Airport independence for passengers with mobility challenges
Aidrivers wins Hillingdon Enterprise funding for autonomous wheelchair project
A project to develop and demonstrate an innovative autonomous electric wheelchair at airports could transform the airport experience for passengers who need assistance with mobility.
London-based Aidrivers has been awarded a grant from the Hillingdon Enterprise Fund towards a project which will cover proof-of-concept through to trials. An existing wheelchair will be retrofitted with Aidrivers’ proven AI-enabled autonomous system, and the trials will be carried out using volunteers.
Hillingdon Council’s Enterprise Fund supports the long-term benefits of jobs and business growth, with a specific set of target areas for projects which were required to demonstrate an economic and/or employment benefit for Hillingdon. Aidrivers’ project ‘ticked the boxes’ for innovative start-up, aviation/supply chains and high growth, said Dr Darion Grant, Aidrivers’ Technical Lead.
A global specialist in AI-enabled autonomous solutions across industrial mobility automation, Aidrivers will be building on its vast experience of deploying autonomous vehicles in a variety of environments. The London airport project will focus on moving the autonomous wheelchair smoothly through traffic and people — for example, taking a passenger from check-in area to departure gate.

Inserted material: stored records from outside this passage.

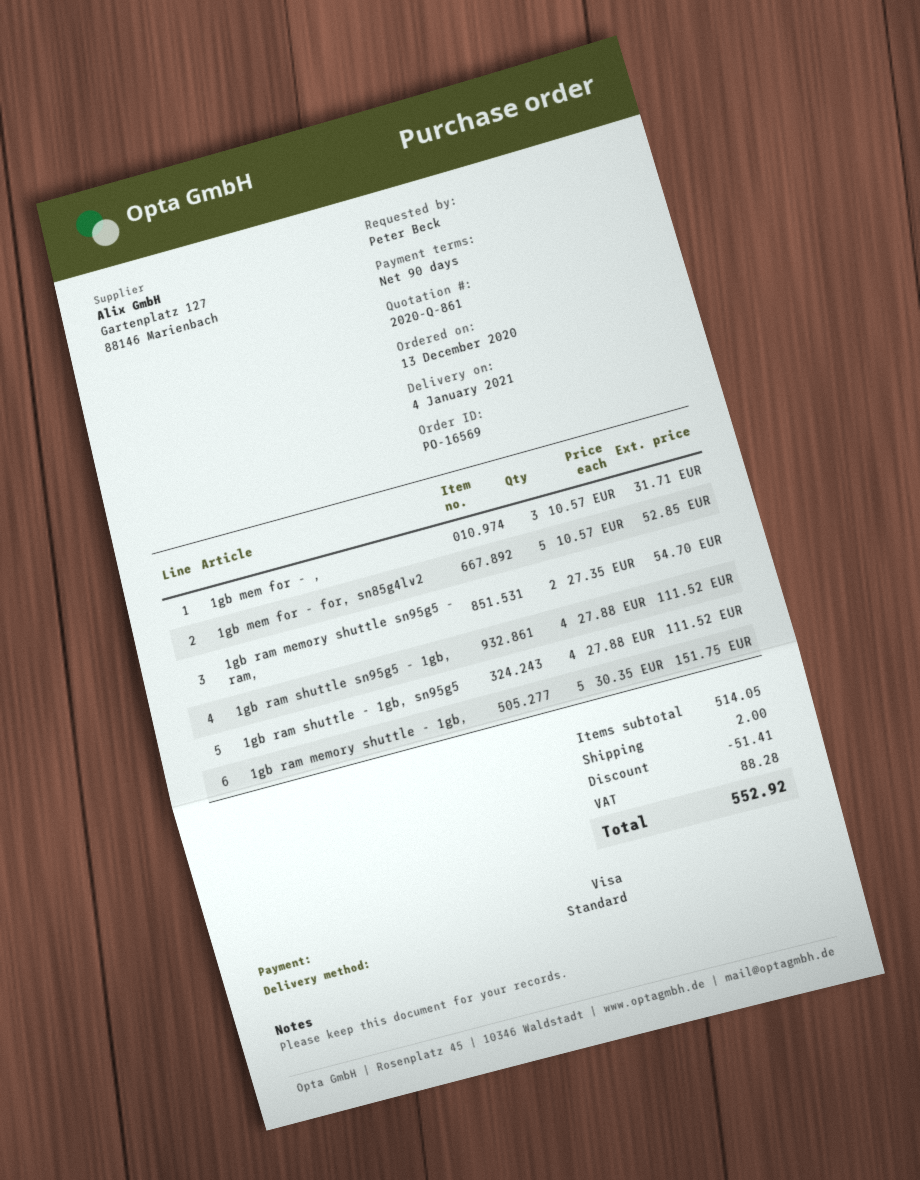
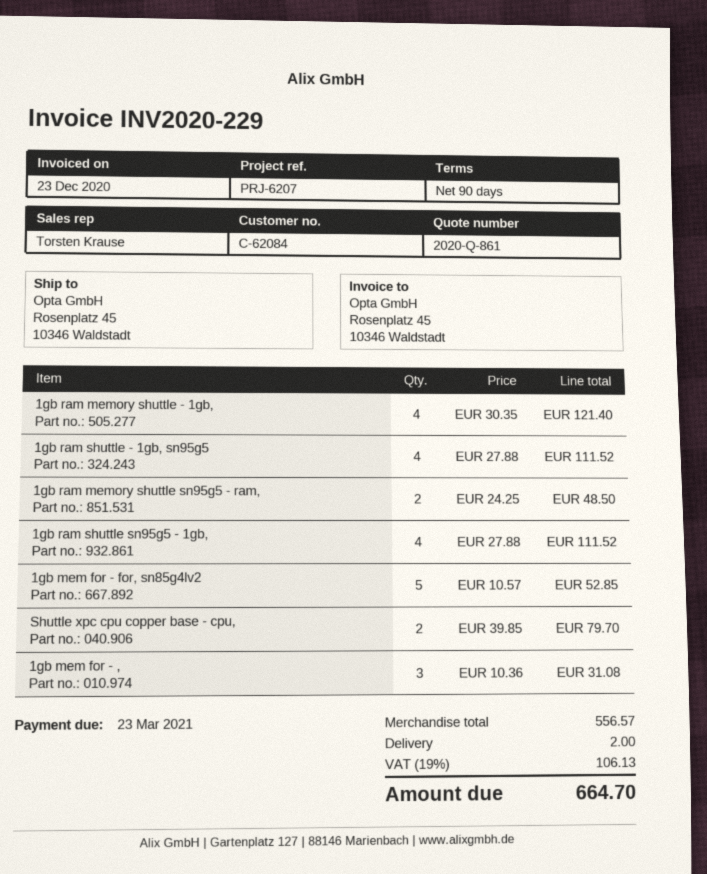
1gb mem for - ,: 3 x 10.57 = 31.71 -> 3 x 10.36 = 31.08
1gb ram memory shuttle sn95g5 - ram,: 2 x 27.35 = 54.70 -> 2 x 24.25 = 48.50
1gb ram memory shuttle - 1gb,: 5 x 30.35 = 151.75 -> 4 x 30.35 = 121.40
Shuttle xpc cpu copper base - cpu,: none -> 2 x 39.85 = 79.70
subtotal: 514.05 -> 556.57
discount: 51.41 -> none
tax: 88.28 -> 106.13
total: 552.92 -> 664.70

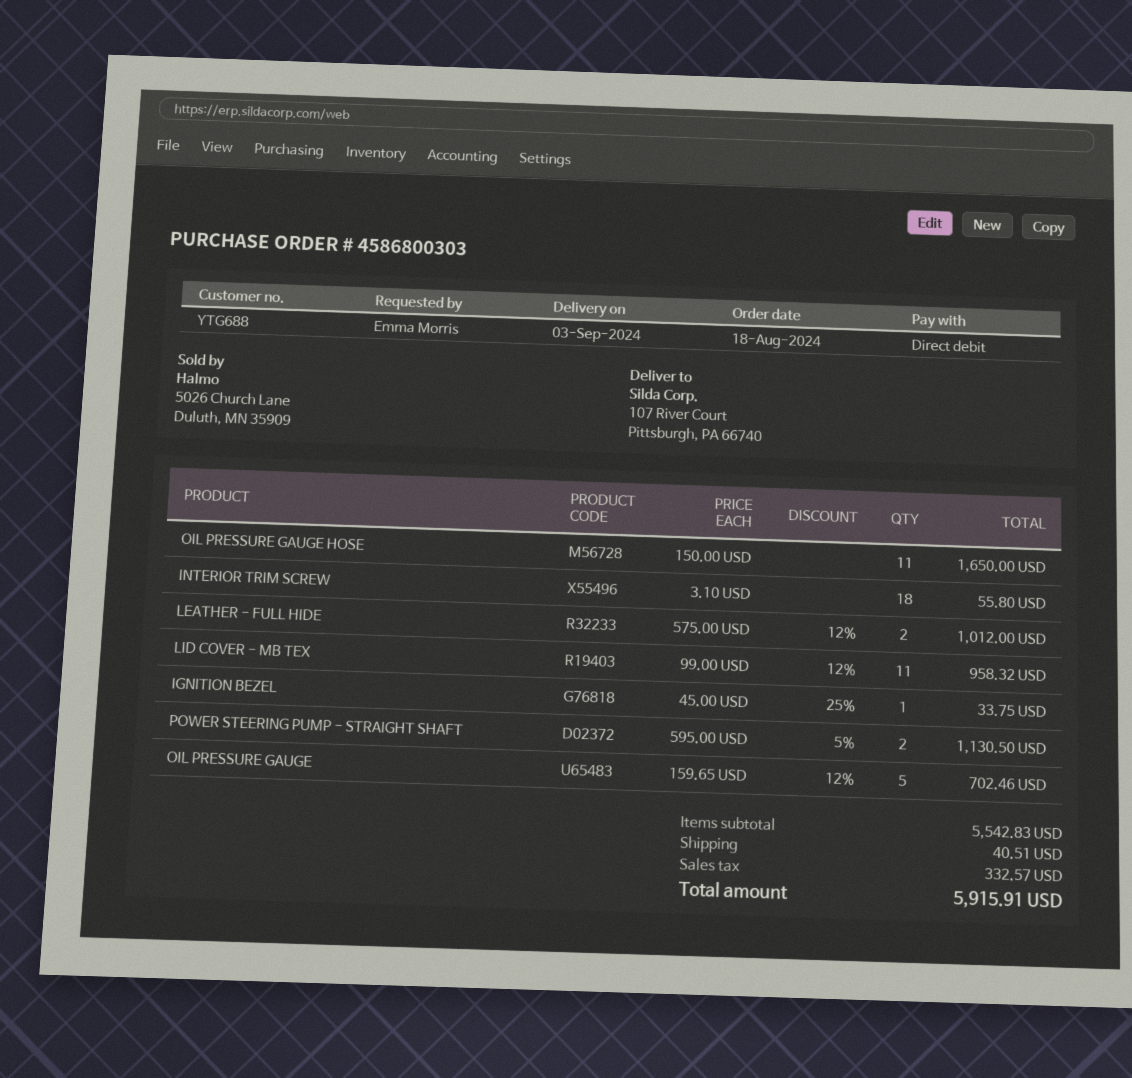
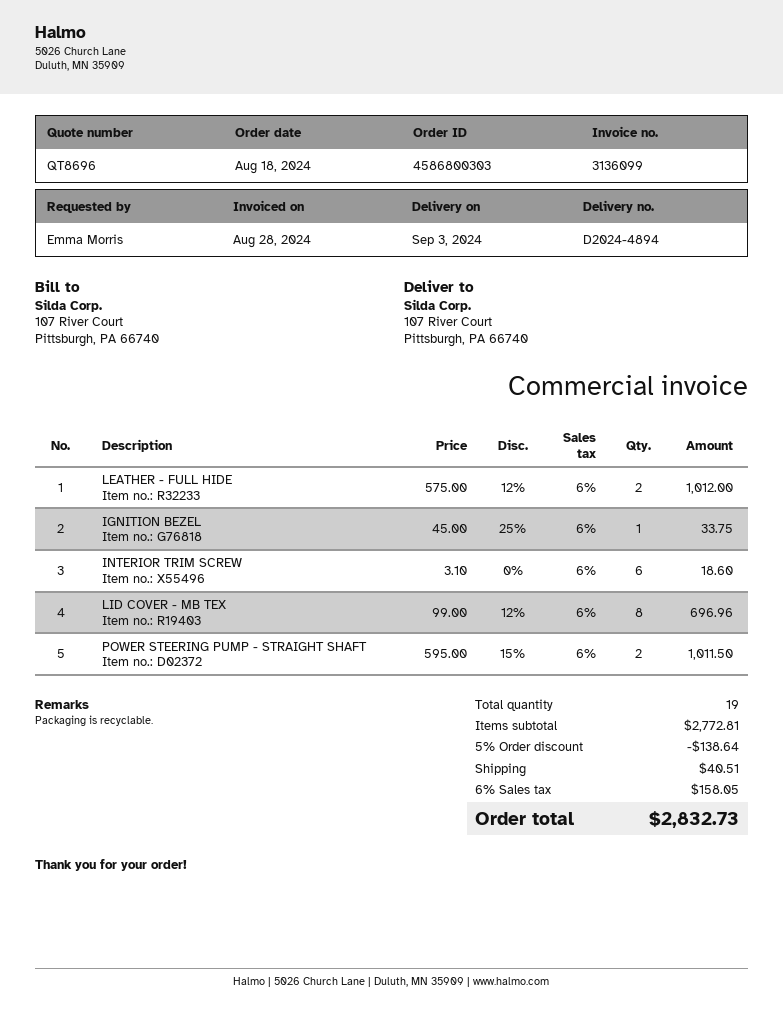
OIL PRESSURE GAUGE HOSE: 11 x 150.00 = 1650.00 -> none
INTERIOR TRIM SCREW: 18 x 3.10 = 55.80 -> 6 x 3.10 = 18.60
LID COVER - MB TEX: 11 x 99.00 - 12% = 958.32 -> 8 x 99.00 - 12% = 696.96
POWER STEERING PUMP - STRAIGHT SHAFT: 2 x 595.00 - 5% = 1130.50 -> 2 x 595.00 - 15% = 1011.50
OIL PRESSURE GAUGE: 5 x 159.65 - 12% = 702.46 -> none
subtotal: 5542.83 -> 2772.81
discount: none -> 5% = 138.64
tax: 332.57 -> 158.05
total: 5915.91 -> 2832.73

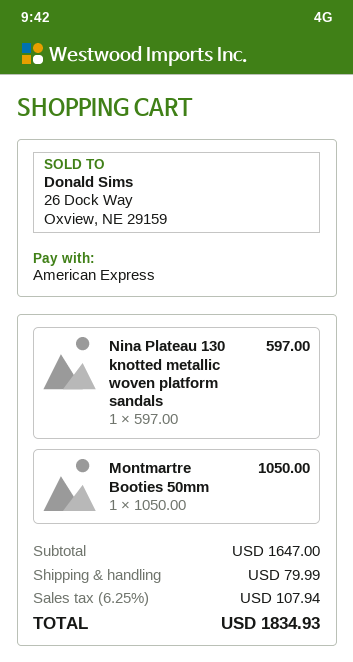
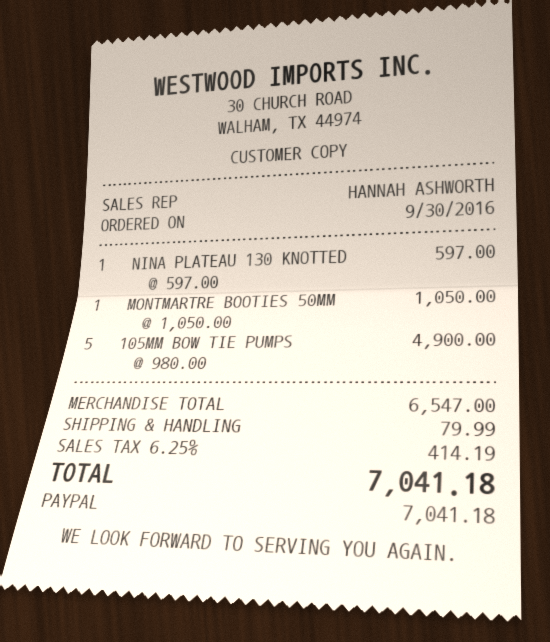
payment method: American Express -> PayPal
105MM BOW TIE PUMPS: none -> 5 x 980.00 = 4900.00
subtotal: 1647.00 -> 6547.00
tax: 6.25% = 107.94 -> 6.25% = 414.19
total: 1834.93 -> 7041.18

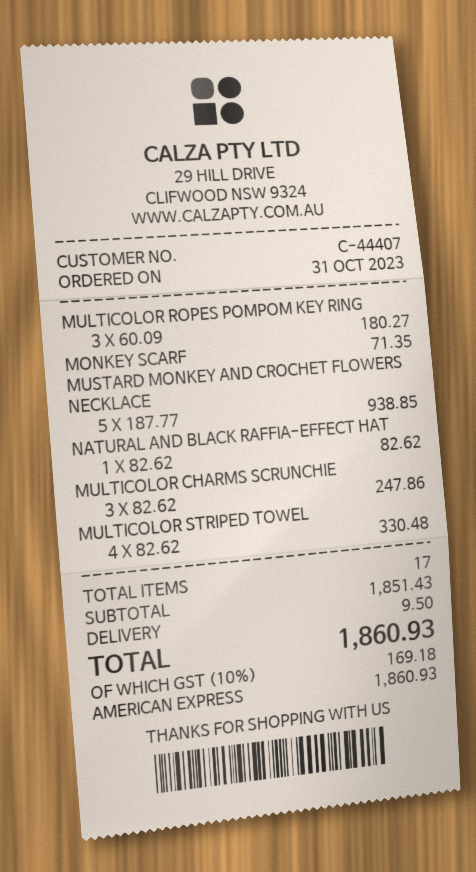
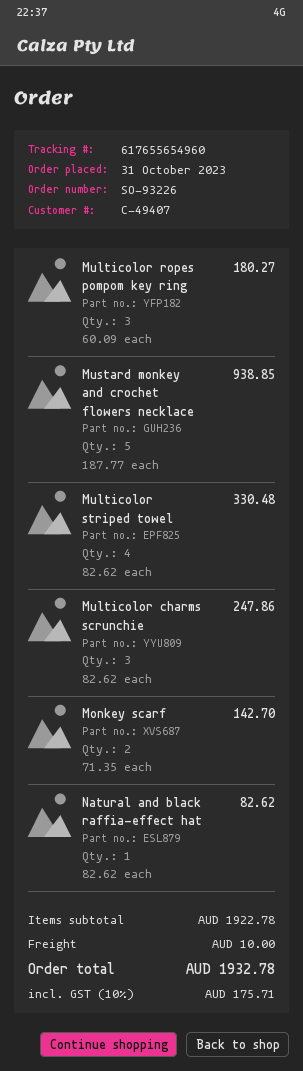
customer number: C-44407 -> C-49407
MONKEY SCARF: 1 x 71.35 = 71.35 -> 2 x 71.35 = 142.70
subtotal: 1851.43 -> 1922.78
shipping: 9.50 -> 10.00
tax: 10% = 169.18 -> 10% = 175.71
total: 1860.93 -> 1932.78

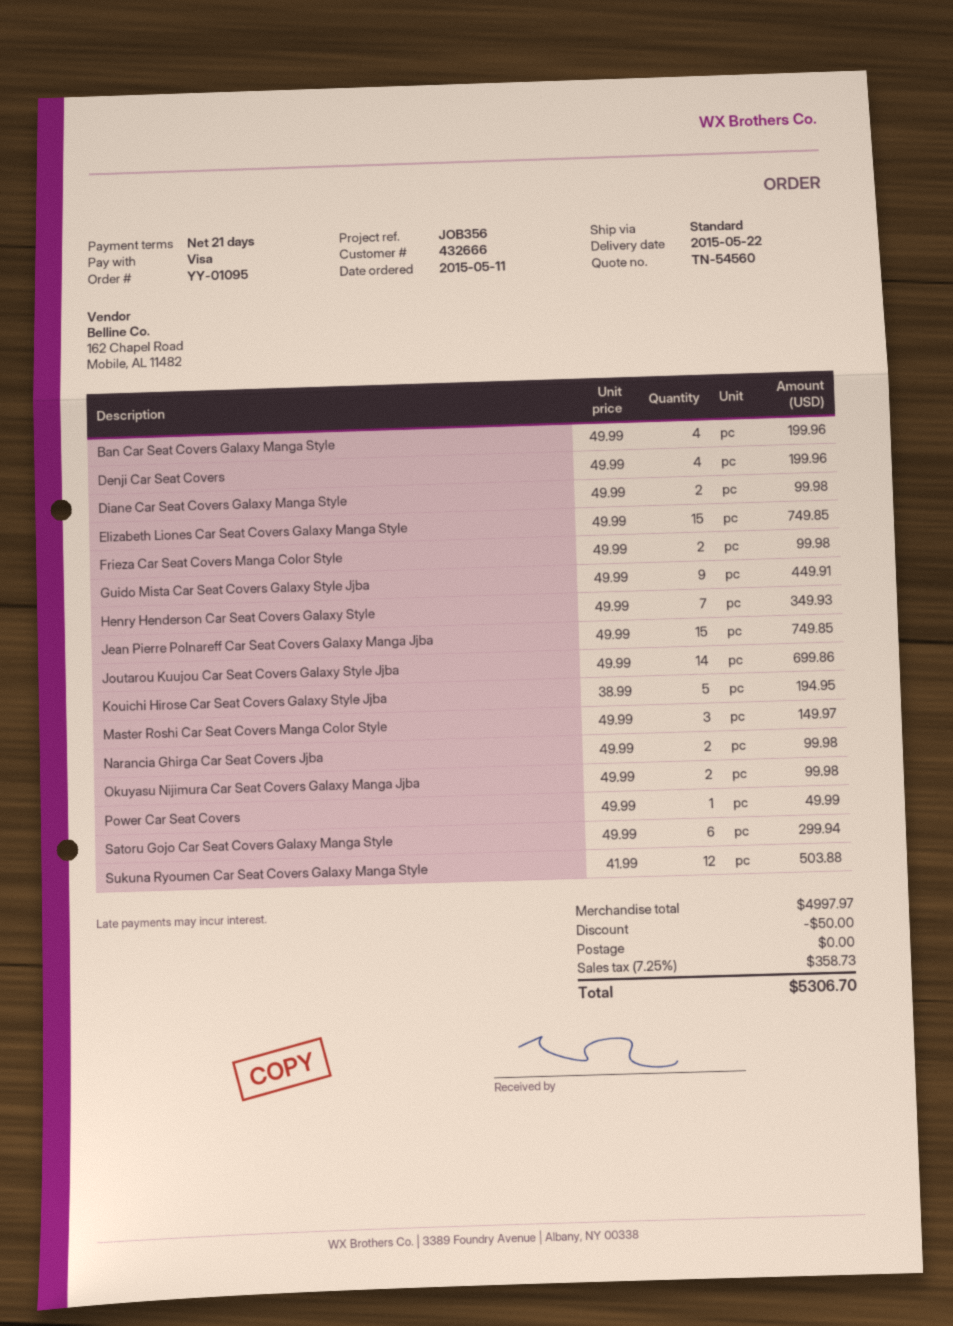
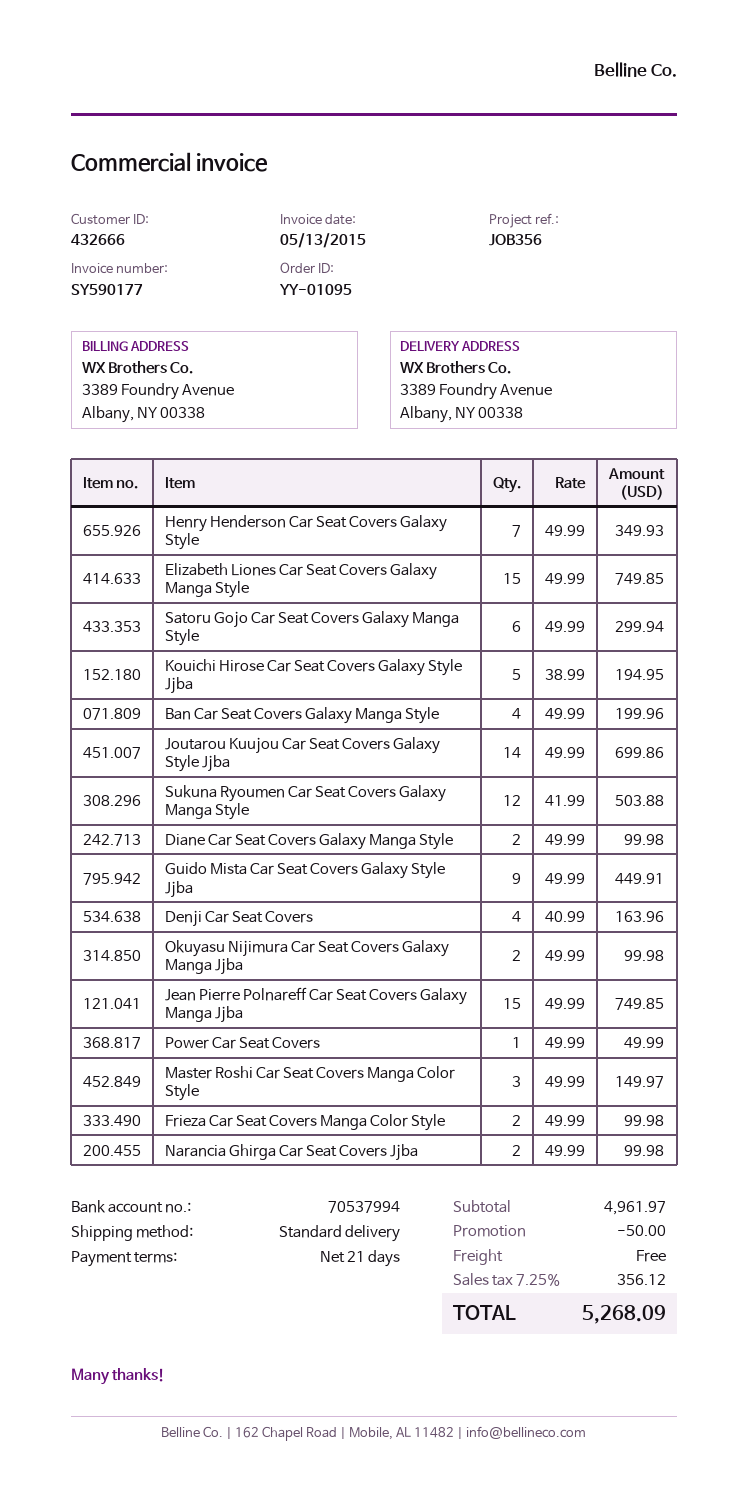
Denji Car Seat Covers: 4 x 49.99 = 199.96 -> 4 x 40.99 = 163.96
subtotal: 4997.97 -> 4961.97
tax: 7.25% = 358.73 -> 7.25% = 356.12
total: 5306.70 -> 5268.09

“We are currently best known for our work with container ports and logistics operations, but we have done a similar wheelchair project previously, working with Dubai airport,” said Dr Grant. “The aim behind the Hillingdon project is to move into airport logistics — this proof-of-concept project will put us in a strong position. Our technology can also be applied to a trolley for the movement of baggage, and this will be another part of the project.”
Developing an autonomous wheelchair will provide complete independence to passengers with mobility restrictions, he said. “The motivation for this project is that within the passenger community, people with mobility restrictions have a tremendous challenge. It affects their freedom and ability to travel and enjoy the pleasures of travel that everyone else enjoys.”
Recent studies made clear that London Heathrow needed to improve the support for passengers facing such challenges, said Dr Grant. In addition, and in common with many sectors, the airport is facing the challenge of adequate staffing — the autonomous solution will reduce the dependency on airport staff to move wheelchairs around the airport terminals.
“This project will enable the airport to use its limited resources in a more efficient manner and enable people with restricted mobility to have their own independence, which is huge. There is a lot of need for this type of support for people — in airports and in other areas,” said Dr Grant.
The Hillingdon Enterprise funding is for a 12-month project, with the possibility of extending for another six months.
An existing wheelchair will be retrofitted with Aidrivers’ systems, including sensors for perception to assess the surrounding environment and activities. The project will also involve installation of charging points around the airport. The retrofitting option makes the most of wheelchairs already in operation, but longer-term Aidrivers is also proposing to work with manufacturing partners to develop and produce purpose-designed autonomous wheelchairs for the future.
“Our vision longer-term is to move into providing ‘mobility as a service’ to airports in the UK and across the world,” said Dr Grant. “There is a high demand for such a solution, particularly due to an increasing ageing population.”